Include the line with "Fauteuil de coiffure" and every line before it in the entries below, echoed exactly, but not the pictures.

Before and after images
===============
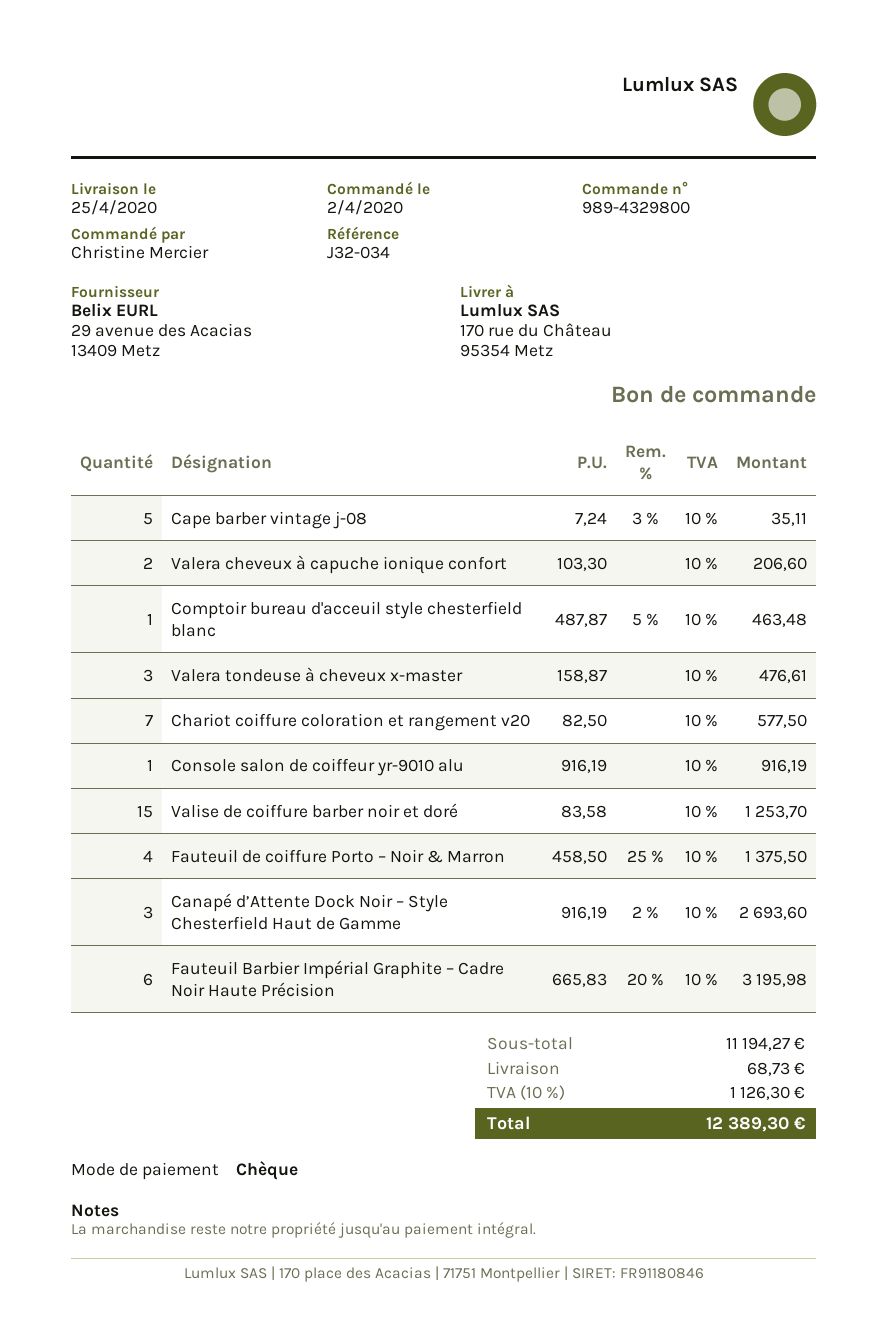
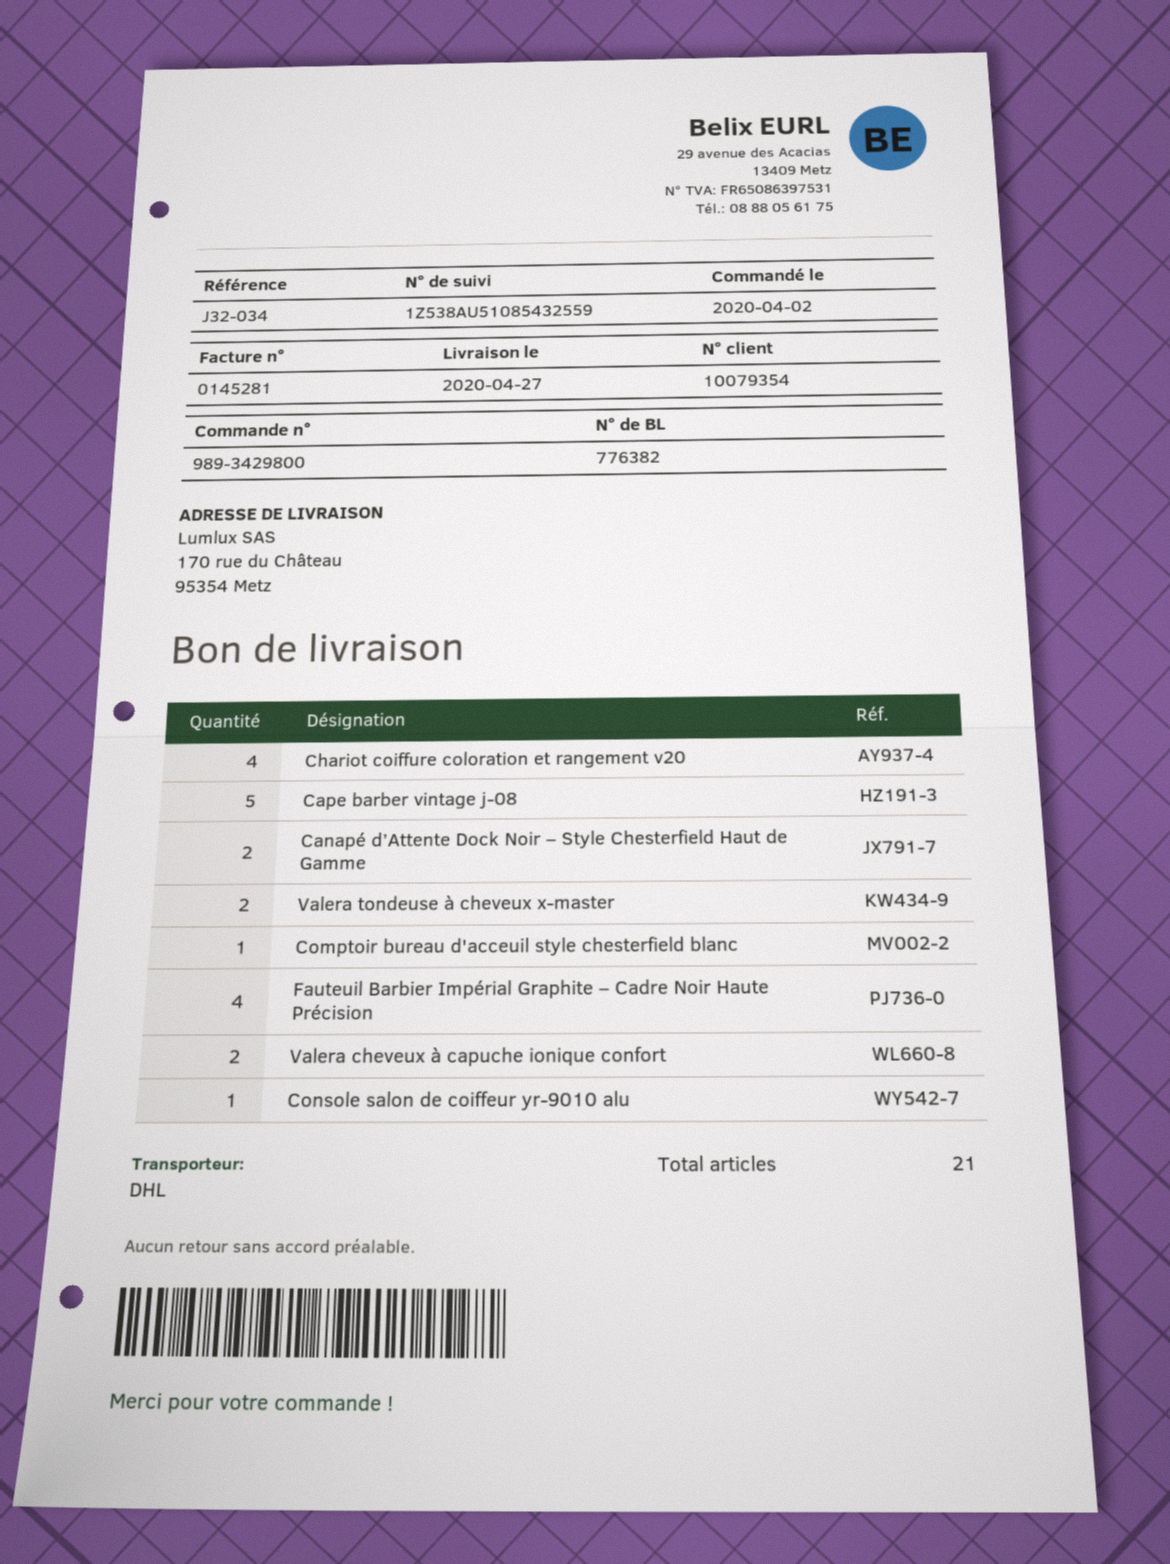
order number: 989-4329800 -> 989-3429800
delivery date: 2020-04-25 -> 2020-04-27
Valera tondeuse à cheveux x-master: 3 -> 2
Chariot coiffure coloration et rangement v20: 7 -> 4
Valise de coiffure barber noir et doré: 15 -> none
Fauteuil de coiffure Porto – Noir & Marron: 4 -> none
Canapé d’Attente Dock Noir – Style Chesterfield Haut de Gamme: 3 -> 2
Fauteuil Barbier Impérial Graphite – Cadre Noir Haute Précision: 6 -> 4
===============
Solution for this problem:
order number: 989-4329800 -> 989-3429800
delivery date: 2020-04-25 -> 2020-04-27
Valera tondeuse à cheveux x-master: 3 -> 2
Chariot coiffure coloration et rangement v20: 7 -> 4
Valise de coiffure barber noir et doré: 15 -> none
Fauteuil de coiffure Porto – Noir & Marron: 4 -> none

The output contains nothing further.